Schematic: Immunostaining Peptide Blocking Protocol

Materials and Reagents

  • Antibody dilution buffer: Usually PBST (Phosphate buffered saline + 0.1% Tween 20) with 1% BSA
  • Blocking (immunizing) peptide
  • Antibody
  • Two tubes
  • Two identical test samples (two identical slides containing the tissue or cells of interest)

Method

  1. Complete the slide preparation, fixation and permeabilization (for intracellular antigens) of your tissue or cells as per your immunostaining protocol. Refer to our IHC protocol or ICC/IF protocols for further information. Proceed to the stage below, where your primary antibody is prepared, with or without pre-absorption with blocking peptide.
  2. Reconstitute your lyophilized blocking peptide in sterile PBS or double distilled water (DDW) as per instructions (for example at 150 µg/ml). Ensure there is complete dissolution and triturate as necessary.
  3. Optimize your IHC or ICC/IF protocol in advance. Follow the product guidelines, or previous experimental optimizations for a recommended dilution for your primary antibody. Determine the quantity of antibody required for two experiments (e.g If your optimal antibody concentration is at 2 µg/ml, you will require 2 µg of antibody if you are using 1 ml buffer, for each of your slides).
  4. Dilute the necessary amount of antibody in dilution buffer to the final volume needed for the two experiments (4 µg in 2 ml in this example).
  5. Divide this equally into two tubes.
  6. Label the first tube “+peptide”. Add ten times excess of blocking peptide to antibody (e.g If your peptide was at a concentration of 150 µg/ml, you would need to add 133 µl to give 20 µg total peptide in 1 ml buffer in this example).
  7. In the second tube, labeled “antibody alone”, add an equivalent amount of buffer volume (133 µl in this example).
  8. Incubate both tubes, with agitation overnight at 4°C, or alternatively at room temperature for 30 min. 9. Perform your IHC or ICC/IF antibody staining protocol on the two identical sample slides, using the antibody + blocking peptide (labeled “+ peptide”) for one slide as your primary antibody source, and the antibody alone for the other. Ensure you know which is which by labeling the slides.
  9. Proceed with PBS washes as per your protocol to remove unbound primary, and apply the secondary antibody for detection, repeat washing procedure.
  10. Mount your slides as per your protocol.
  11. Observe and compare the staining pattern obtained in the two test slides. The staining that disappears when using the blocked antibody is specific to the antibody. Other staining that is visible represents non-specific binding.

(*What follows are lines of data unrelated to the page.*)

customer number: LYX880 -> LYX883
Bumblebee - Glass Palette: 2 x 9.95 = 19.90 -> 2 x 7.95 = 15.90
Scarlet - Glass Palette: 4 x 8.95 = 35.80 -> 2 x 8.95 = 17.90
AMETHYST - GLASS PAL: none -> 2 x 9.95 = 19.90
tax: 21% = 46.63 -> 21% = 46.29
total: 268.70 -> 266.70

IHC/ICC/IF: Published customer data using Alomone Labs blocking peptide

Figure 1: ICC using Anti-TRPV4 Antibody (#ACC-034) with blocking peptide

Immunocytochemical staining of mouse mCCDcl1 kidney cells using Anti-TRPV4 Antibody (#ACC-034), (green). TRPV4 staining is completely abolished when the antibody is preincubated with the TRPV4 Blocking Peptide (#BLP-CC034) (+ BP in right panel).

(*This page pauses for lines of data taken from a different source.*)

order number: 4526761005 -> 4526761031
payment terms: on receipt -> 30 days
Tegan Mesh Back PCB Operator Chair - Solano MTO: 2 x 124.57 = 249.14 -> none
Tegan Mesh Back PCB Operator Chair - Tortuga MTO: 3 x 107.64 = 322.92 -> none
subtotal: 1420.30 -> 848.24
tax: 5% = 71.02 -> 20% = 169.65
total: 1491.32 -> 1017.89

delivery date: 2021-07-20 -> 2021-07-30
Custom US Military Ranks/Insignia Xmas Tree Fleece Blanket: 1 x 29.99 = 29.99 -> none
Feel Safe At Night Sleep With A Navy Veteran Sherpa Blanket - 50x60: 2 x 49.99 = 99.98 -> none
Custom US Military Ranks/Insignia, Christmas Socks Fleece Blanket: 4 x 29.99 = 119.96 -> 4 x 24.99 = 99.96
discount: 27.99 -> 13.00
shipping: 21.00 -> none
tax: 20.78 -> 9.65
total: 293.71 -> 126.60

Adapted from Li, Y. et al. (2016) PLoS ONE 11, e0155006 with permission of PLoS.

Figure 2: IHC using Anti-CaV2.3 Antibody (#ACC-006) with blocking peptide

Immunohistochemical staining of mouse accessory olfactory bulb sections using Anti-CaV2.3 (CACNA1E) Antibody (#ACC-006). A(i). CaV2.3 staining (green) is detected in mitral cells. A(ii). Highmagnification of (i). A(iii). Note the absence of immunofluorescent staining when the antibody is preincubated with CaV2.3/CACNA1E Blocking Peptide (#BLP-CC006).

Adapted from Gorin, M. et al. (2016) J. Neurosci. 36, 3127 with permission of the Society for Neuroscience.